START DATASET EXTRACT
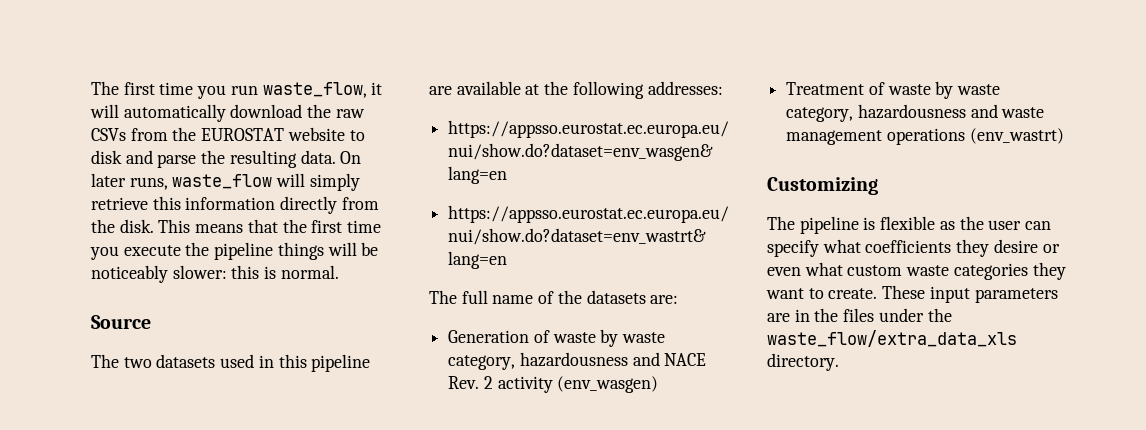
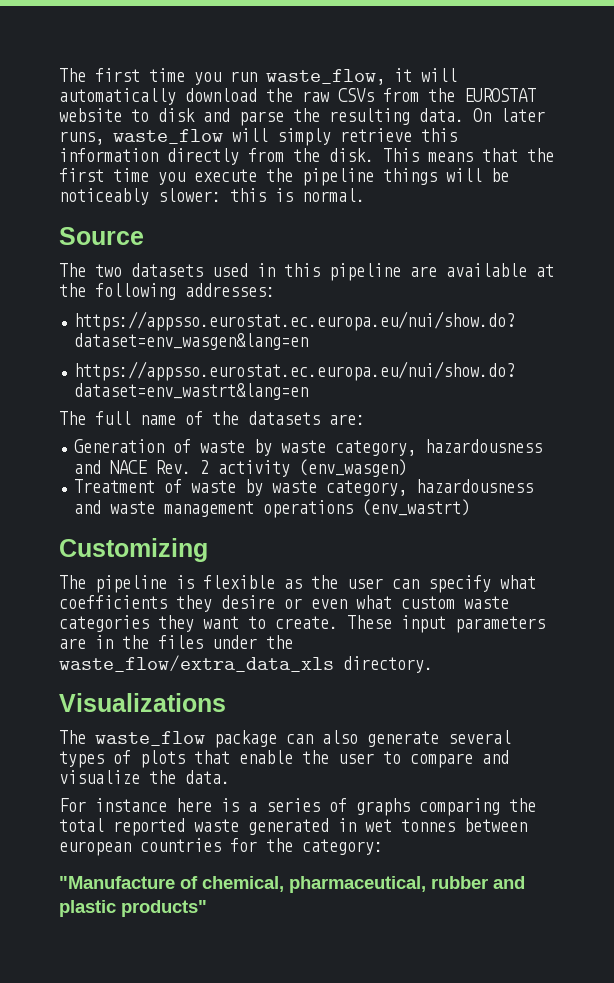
(839, 362) none -> [59,693,226,712] [59,730,511,748] [59,750,509,768] [59,770,230,784] [59,798,536,816] [59,818,527,836] [59,838,383,856] [59,876,525,893] [59,900,207,917] // Visualizations // The waste_flow package can also generate several types of plots that enable the user to compare and visualize the data. // For instance here is a series of graphs comparing the total reported waste generated in wet tonnes between european countries for the category: // "Manufacture of chemical, pharmaceutical, rubber and plastic products"

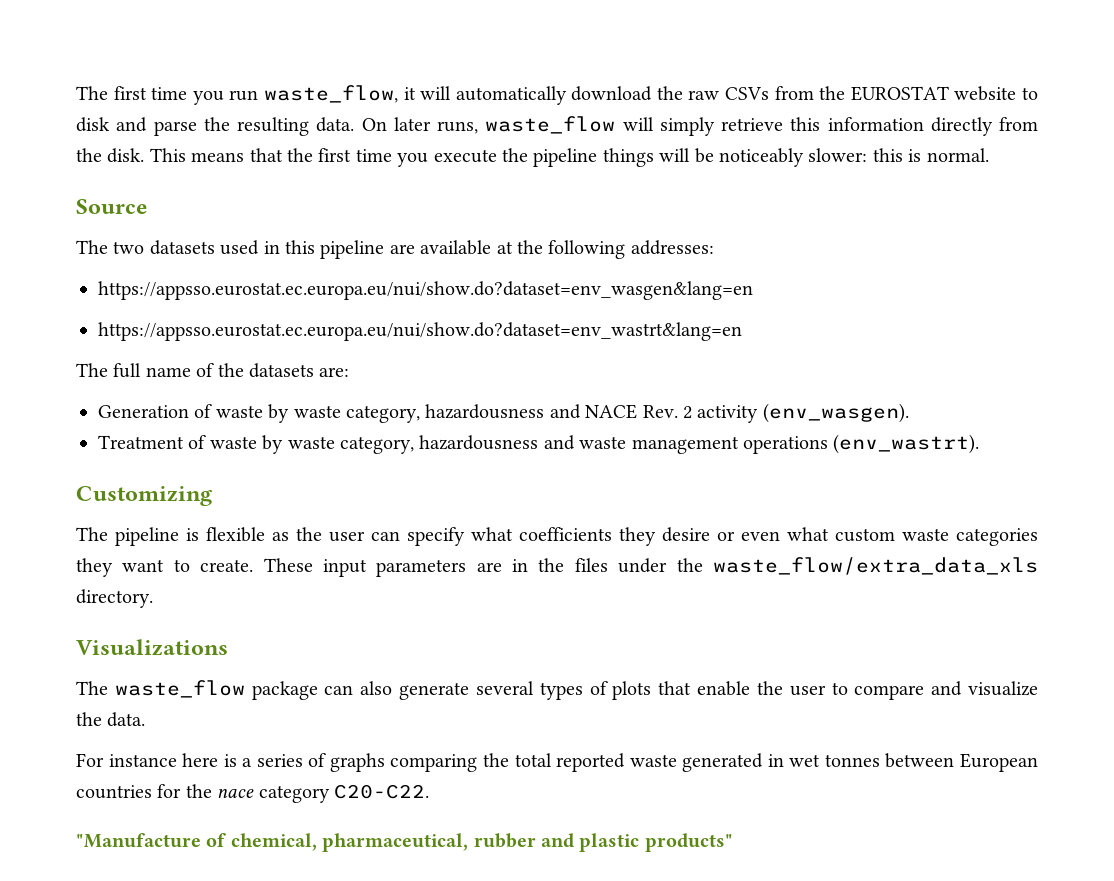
[299,459,408,477] (env_wasgen) -> [762,403,909,423] (env_wasgen).
[362,499,471,516] (env_wastrt) -> [833,434,980,454] (env_wastrt).
[59,841,131,856] european -> [959,753,1038,772] European
[302,839,383,855] category: -> [217,784,429,803] nace category C20-C22.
END DATASET EXTRACT
- [ACTION ITEM]:
When you copy the records above, keep every word exact and leave out the pictures they contain.

- [THE COMPLETED TASK]:
(839, 362) none -> [59,693,226,712] [59,730,511,748] [59,750,509,768] [59,770,230,784] [59,798,536,816] [59,818,527,836] [59,838,383,856] [59,876,525,893] [59,900,207,917] // Visualizations // The waste_flow package can also generate several types of plots that enable the user to compare and visualize the data. // For instance here is a series of graphs comparing the total reported waste generated in wet tonnes between european countries for the category: // "Manufacture of chemical, pharmaceutical, rubber and plastic products"

[299,459,408,477] (env_wasgen) -> [762,403,909,423] (env_wasgen).
[362,499,471,516] (env_wastrt) -> [833,434,980,454] (env_wastrt).
[59,841,131,856] european -> [959,753,1038,772] European
[302,839,383,855] category: -> [217,784,429,803] nace category C20-C22.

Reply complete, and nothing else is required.